Bhaskar said, “Isnt that a German band with a Japanese vocalist? I love Mother Sky.
Krautrock is what the Gods played.”
There was pause, and a tiny reshuffling of the leader board among young men in that corner of the universe. Music snobbery – that’s what early adulthood is made of.
Beta male said, “Yes, Mother Sky is lovely. What is Mother Sky, by the way?”
Bhaskar said, “Oh, I don’t know, maybe those German rockers meant there is always a
canopy over us.”
The Beta said, “What is this canopy?”
Bhaskar said, “It’s Krautrock, who knows. Maybe we together build the canopy we live under, all the words, all the music.”
A stare, of the kind that used to happen before ritualized duels.
Bhaskar said, “How is everything else? Do you have 5 rupees by the way?”
Beta male said, “Here, take.” 
Beta male waved at everybody and soon Bhaskar was inside the cluster around the Alpha.
He explained the purpose of his visit. “I am out of money, loan me five bucks.”
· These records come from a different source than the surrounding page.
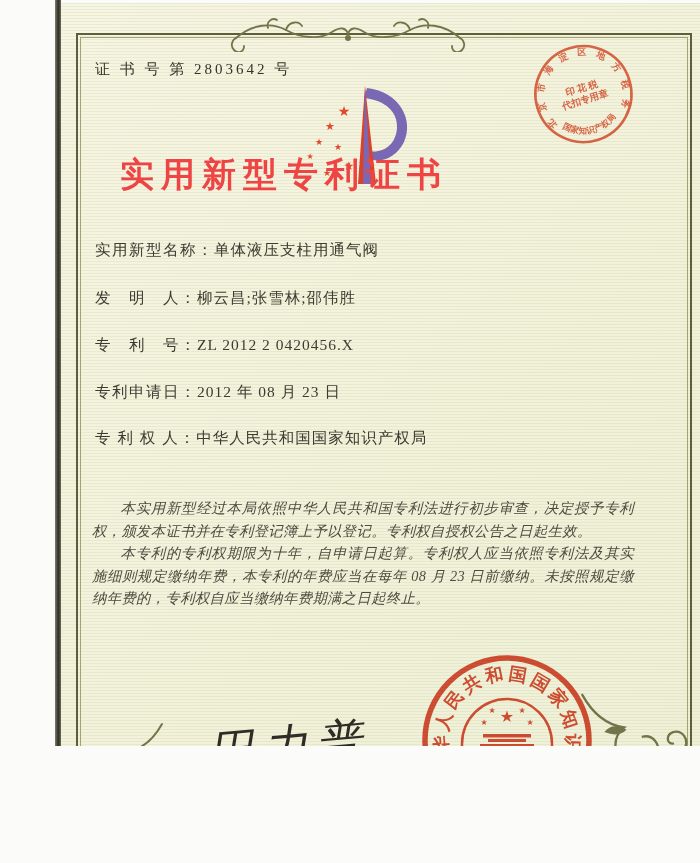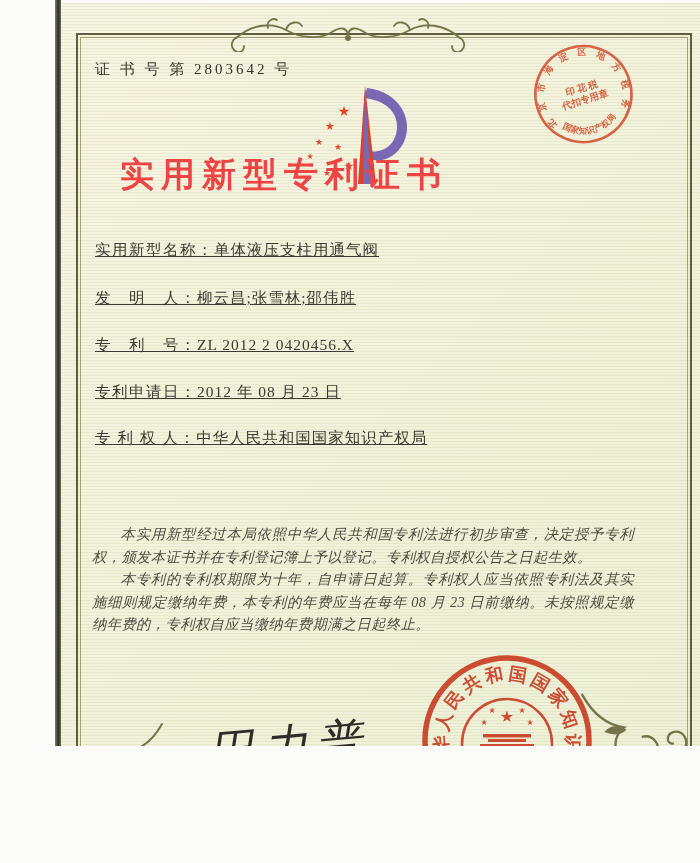--- a/index.html
+++ b/index.html
@@ -19,23 +19,23 @@
   .orn{position:absolute;z-index:3;}
   .orn svg{display:block;}
   .flip{transform:scaleX(-1);}
   
   .cert-no{position:absolute;left:95px;top:60px;font-size:15px;letter-spacing:3px;
         color:#35332a;z-index:4;}
   .logo{position:absolute;left:292px;top:82px;z-index:4;}
   .title{position:absolute;left:120px;top:152px;width:460px;
         font-size:34px;font-weight:700;letter-spacing:7px;color:#ef4444;z-index:4;}
   .field{position:absolute;left:95px;width:520px;font-size:15.5px;color:#3d3b31;
-        letter-spacing:1px;z-index:4;white-space:nowrap;text-decoration:underline;}
+        letter-spacing:1px;z-index:4;white-space:nowrap;}
   .field .lbl{letter-spacing:1.5px;}
-  .body-text{position:absolute;left:92px;top:523px;width:542px;z-index:4;
+  .body-text{position:absolute;left:92px;top:497px;width:542px;z-index:4;
         font-size:14.3px;line-height:22.5px;color:#4d4a3f;font-style:italic;
         text-align:justify;}
   .body-text p{margin:0;text-indent:2em;letter-spacing:0.4px;}
   .commissioner{position:absolute;left:148px;top:757px;font-size:17px;
         letter-spacing:6px;color:#3a382f;z-index:4;}
   .signature{position:absolute;left:208px;top:716px;font-size:46px;font-style:italic;
         letter-spacing:8px;color:#2f2c26;transform:rotate(-5deg);z-index:5;}
   
   .big-seal{position:absolute;left:412px;top:645px;z-index:4;opacity:0.92;
         mix-blend-mode:multiply;}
There was laughter. Alpha Male smiled the practiced, faint, indulgent smile of the elderly statesman. Boys dug into their pockets and handed Bhaskar crumpled notes, even some
coins. Alpha Male was lost in his thoughts and walked away. A few in the cluster hobbled along. 
Bhaskar asked, “What’s up with him?”
Beta male 2 said, “He has been chatting with an American lady. She is a Wiccan priestess and a member of the Triple 9 society.”
Bhaskar said, “Ah. So, is he graduating this year?”
Several Beta males laughed. It had a touch of pride. 
Beta male 3 said, “He doesn’t care.” 
Beta male 4 said, “He came back from a mid-semester paper in 30 minutes.”
Bhaskar said, “Why?”
Beta male 1 was incredulous that the import of his words had not been conveyed.
He said, “Because he had to talk to that girl?”
Beta male 3 said, “His IQ cannot be less than 200. What is a mid-semester paper for such a man?”
It was said with the sincerity of the believer. The bizarre is the farce. Tragedy is when the bizarre recedes and stops registering as such. Bhaskar thanked the group and left with a slow, inelegant almost jog.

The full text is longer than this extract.